By ADAM BRYANT
Q. What were your early years like?
A. I grew up in Yonkers, N.Y. From an early age, I was an entrepreneur. I delivered papers. I shoveled driveways. I sold greeting cards. I sold everything.
I had that start-up gene, like some entrepreneurs do. You get knocked down and get back up. If something doesn’t work out, you try something else. I definitely had that persistence and a desire to understand customers and persuade them to buy products or services.
Tell me about your parents.
Both of my parents were highly entrepreneurial. My mother fled the Nazis when she was 6, so I’m a son of a German on one side, and my grandmother on the other side fled the Russians. I’m the son and grandson of immigrants.
That pretty much shows in my outlook on the world, because immigrants are largely entrepreneurial. You have to leave your country behind, go to a new land, a new culture, across an ocean, and you’re determined to make it work.
I got the willingness to take risks and fail from my father’s side of the family. He never talked about succeeding or failing. He would ask: Are you learning? Are you experiencing things? Are you paying attention?
And from my mother’s side I got analytical skills and attention to detail. So I have this amalgam of two heritages.
I was very fortunate. My father had done well financially, relatively speaking, and so I got to travel a great deal. Before I was 15, I had been to Europe five or 10 times.
I could travel by myself. I was one of those kids who was a little older than his age. My parents would let me go places, so I spent six weeks traveling in Europe when I was 12. Travel teaches you to be independent, make decisions and learn how to get by.
What were some early management lessons for you?
I’m not a manager, and you wouldn’t want me to manage anything you were running.
Because management is a set of skills and desires, neither of which I’m strong in. Management is the art of accomplishing objectives through others, and that’s different from leadership, which is more the art of inspiring others and getting them to want to do things.
I’ve never thought of myself as a particularly good manager. A manager’s job is to develop the people they work with. It’s about process. I’m not a strong process person. I’m more an out-of-the-box guy.

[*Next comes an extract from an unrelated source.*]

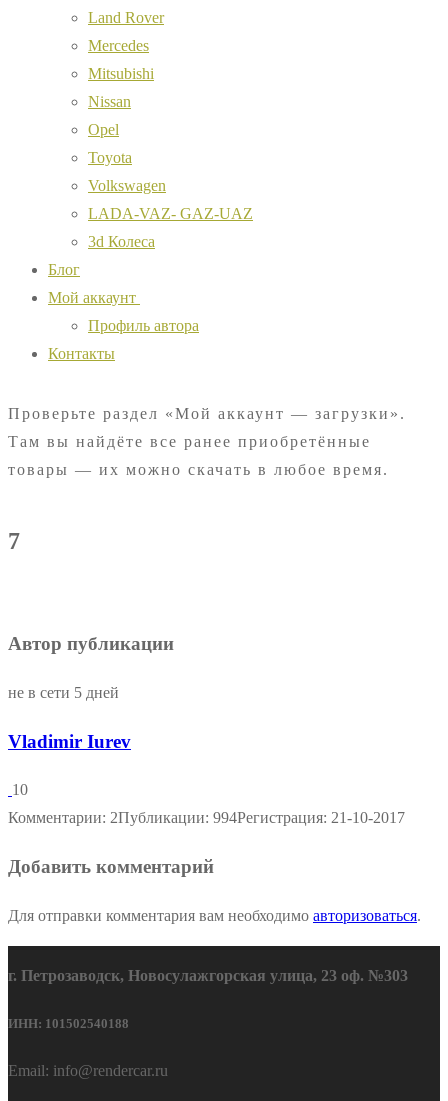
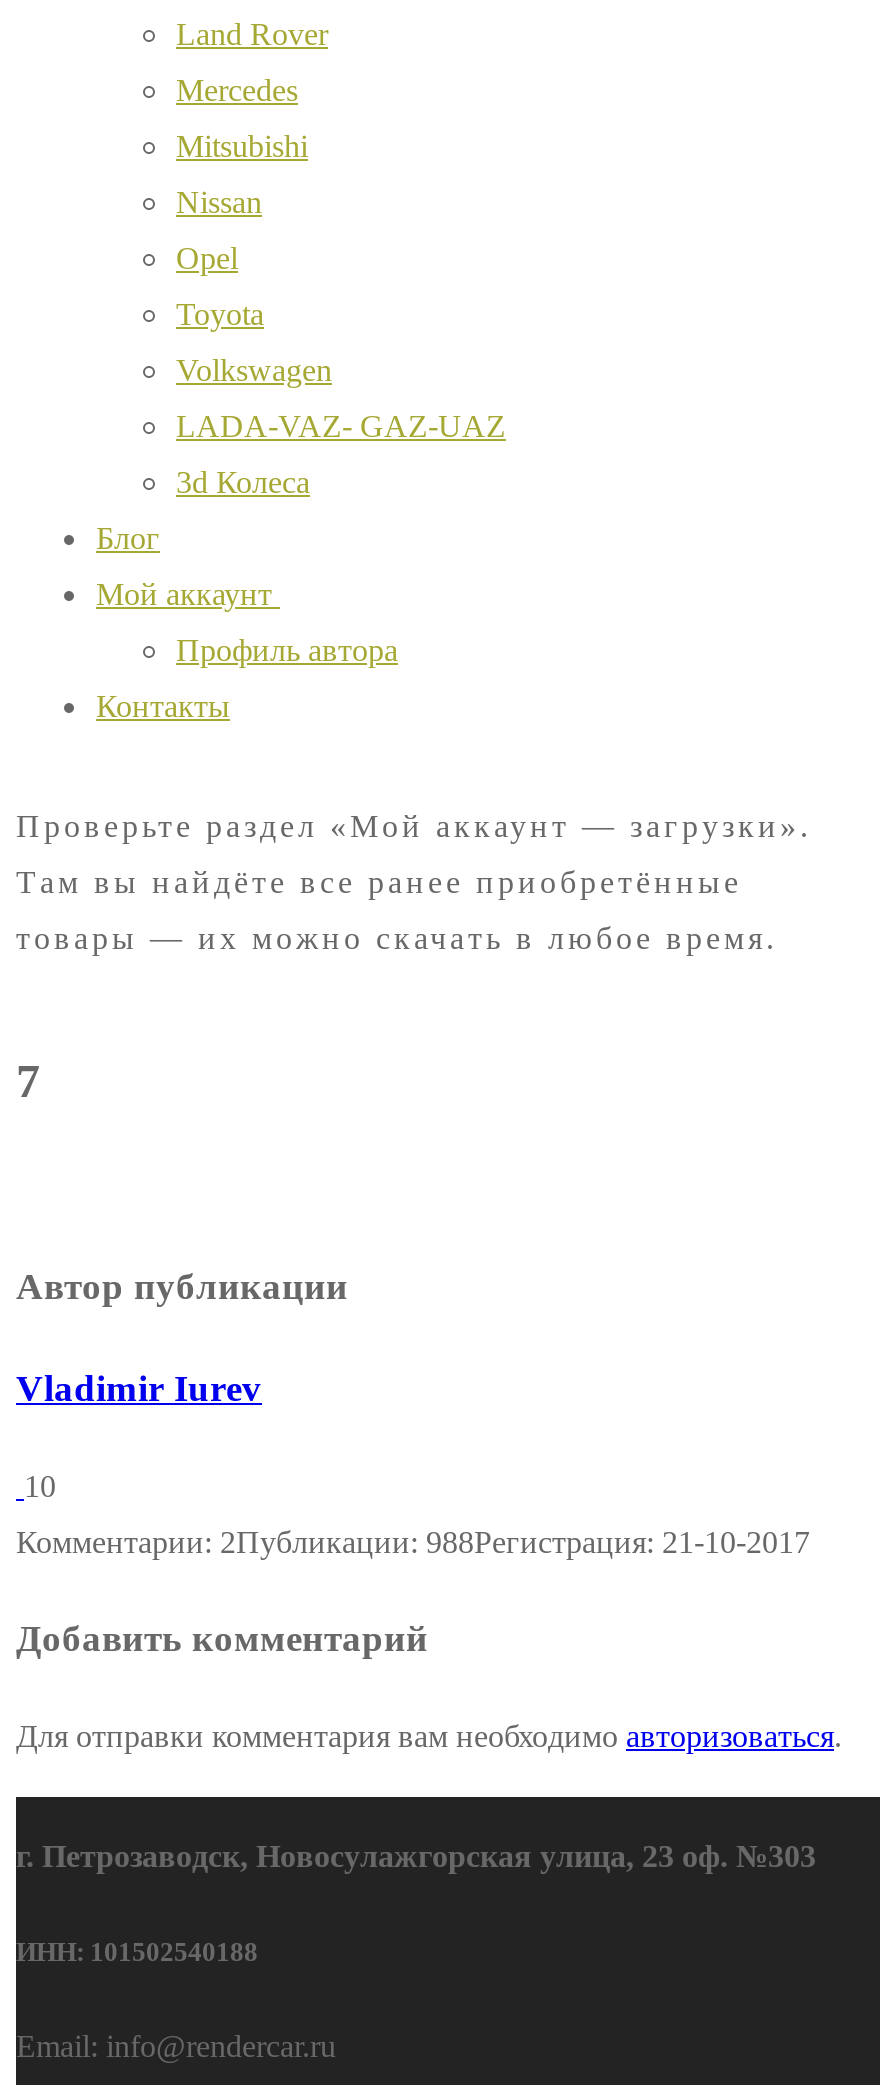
[8,684,119,701] не в сети 5 дней -> none
[8,809,405,826] Комментарии: 2Публикации: 994Регистрация: 21-10-2017 -> [16,1524,810,1558] Комментарии: 2Публикации: 988Регистрация: 21-10-2017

I’ve always hired managers to do the job of management, which is no insult at all. It’s not beneath me in any way. It’s just not my strength. Create things? I’m your guy. Solve unusual problems? Maybe. Dream up whole new ways to approach things? I’m your guy. Manage? Not so much.
Let’s say I came to work for you. What should I know about what you’re like as a boss?
I would correct you right out of the box. My style is not to perpetuate a false illusion that you work for me. You work for you. You get up every day and you come in here because you want to be here. We’re not having a discussion about who’s in charge. If you have a better idea, great. Let’s hear it.
I wouldn’t try to encapsulate a set of rules and regulations to say here’s how I do things. But I will tell you that I’m highly collaborative and interested in the best thinking. If you can express yourself well, that’s good. If you can’t, that’s a big problem.
My style would be to say: What are you trying to accomplish? How are you going to do that? How can I help you? You might say: “Jay, what I need to succeed is for you to never talk to me. Just send me emails. And I’ll deliver in spades what you want.” Then I’ll say, “O.K., let’s see if that works.”
Like any entrepreneur, I’m highly adaptable. You work with what you’ve got, not with what you want. And what you’ve got is often an incomplete set of facts, an insufficient amount of capital, an insufficient amount of knowledge about the key things you need and insufficient people to do that job. Other than that, welcome to the job.
How do you hire?
I’m looking for the things you would expect — people who are thoughtful, passionate, adaptable and who have failed, preferably two or three times. If you haven’t failed, that’s a big problem.
What is your single best interview question?
Tell me how you’re going to make a great deal of impact on our organization, and how you’re going to make us both a lot of money. In a small firm, there is no room in the rowboat for somebody who can’t pull the oar, because everybody else has to pull that oar.
What career and life advice do you give to new college grads?
The No. 1 thing that young folks often misunderstand is that they use money as a scoring system for the desirability of the job, which is understandable when you graduate with $200,000 in college loans.
But the fact is that you’re going to do much better financially if you find a job where you love what you’re doing, even if you have to create the job yourself.
The second thing I tell them is you need to start learning. They haven’t learned anything. Most new graduates think they’re ready for their career, and they’re not. They need to start with a clean sheet of paper. You need to start reading more, not less.
You’ve got all this stuff to learn, and by the way, you’ve got to learn it in a dozen fields, not just the one you’re working in, because it’s all about cross-pollination. It’s all about taking good ideas in other areas and bringing it into your area.
It’s all about adding value above your job description, not just doing the job. You’ve got to exceed that by a substantial margin if you really want to get ahead.